Fermi da otto anni

Sanità privata e Rsa, anche i sindacati bergamaschi in piazza: «Serve il rinnovo dei contratti»

Il 24 luglio ci sarà un nuovo presidio davanti al Ministero della Salute a Roma. Le organizzazioni dei lavoratori spiegano i motivi della protesta

Sanità privata e Rsa, anche i sindacati bergamaschi in piazza: «Serve il rinnovo dei contratti»

Anche a Bergamo la situazione della sanità privata e delle Rsa continua a destare preoccupazione. A richiamare l’attenzione sono stati i sindacati Fp Cgil, Cisl Fp e Uil Fp, che denunciano il mancato rinnovo dei contratti nazionali e le ricadute sulle condizioni di lavoro degli operatori e sulla qualità dell’assistenza garantita ai cittadini. La mobilitazione proseguirà venerdì 24 luglio con un presidio davanti al Ministero della Salute a Roma.

Contratti fermi da anni

Secondo questi sindacati, attualmente risultano essere oltre 300 mila lavoratrici e lavoratori che stanno attendendo il rinnovo del contratto nazionale: da otto anni nel comparto della sanità privata e da quattordici anni nelle Rsa.

Una situazione definita ormai insostenibile, che si traduce in organici insufficienti, turni sempre più pesanti, ferie spesso rinviate e condizioni di lavoro che stanno mettendo a dura prova il personale impegnato ogni giorno nell’assistenza ai pazienti.

Per una realtà come quella bergamasca, dove le strutture sanitarie private accreditate e le Rsa rappresentano una componente fondamentale della rete assistenziale, il tema sta guardando attentamente da vicino sia gli operatori sia le migliaia di cittadini che ogni giorno usufruiscono di questi servizi.

L’allarme: «Rischia di peggiorare la qualità dell’assistenza»

I sindacati hanno evidenziato come la mancata valorizzazione economica del personale stia rendendo sempre meno attrattive le professioni sanitarie nel settore privato.
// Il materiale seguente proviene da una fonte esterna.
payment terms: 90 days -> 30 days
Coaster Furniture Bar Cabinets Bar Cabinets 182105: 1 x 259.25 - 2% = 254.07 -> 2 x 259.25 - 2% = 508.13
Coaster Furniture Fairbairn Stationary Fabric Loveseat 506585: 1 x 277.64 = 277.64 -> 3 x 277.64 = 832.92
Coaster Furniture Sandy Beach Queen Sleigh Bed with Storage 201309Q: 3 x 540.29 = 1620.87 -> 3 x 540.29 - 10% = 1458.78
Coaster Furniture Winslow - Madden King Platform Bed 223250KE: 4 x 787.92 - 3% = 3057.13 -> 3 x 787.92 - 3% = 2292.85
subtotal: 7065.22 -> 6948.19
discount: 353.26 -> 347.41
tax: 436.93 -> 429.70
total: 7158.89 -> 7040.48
Molti operatori scelgono infatti di trasferirsi nel Servizio sanitario nazionale oppure di non accettare incarichi nelle strutture private accreditate e nelle Rsa, dove, a fronte delle stesse responsabilità e competenze, continuano ad applicarsi contratti scaduti da anni e retribuzioni inferiori.

Secondo le organizzazioni sindacali, questa situazione contribuisce ad aggravare la carenza di personale, aumentandone i carichi di lavoro e incidendo inevitabilmente sulla qualità e sulla sicurezza delle cure offerte ai pazienti, in particolare agli anziani, alle persone non autosufficienti e ai soggetti più fragili.

Le richieste al Governo e alle Regioni

I sindacati attribuiscono responsabilità sia alle associazioni datoriali Aiop e Aris, accusate di non aver ancora aperto un confronto concreto sul rinnovo dei contratti, sia alle istituzioni.

La richiesta rivolta a Governo e Regioni è quella di subordinare il rilascio e il mantenimento dell’accreditamento delle strutture con il Servizio sanitario nazionale al rispetto e al tempestivo rinnovo dei contratti collettivi.

In base ai sindacati le risorse pubbliche destinate alla sanità privata devono garantire non solo la qualità dell’assistenza, ma anche il rispetto dei diritti dei lavoratori.

Il presidio venerdì 24 luglio

La mobilitazione proseguirà nella giornata di venerdì 24 luglio a Roma davanti al Ministero della Salute, dove i sindacati torneranno a chiedere il rinnovo immediato dei contratti della sanità privata e delle Rsa, il rafforzamento degli organici, il pieno rispetto del diritto alle ferie e l’applicazione dell’articolo 36 della Costituzione, che tutela il diritto a una retribuzione proporzionata e dignitosa.

«Non si tratta soltanto di una vertenza sindacale – hanno sottolineato i rappresentanti dei sindacati di Fp Cgil, Cisl Fp e Uil Fp – ma di una questione che riguarda il diritto alla salute dei cittadini. Senza professionisti adeguatamente valorizzati non può esserci un’assistenza di qualità».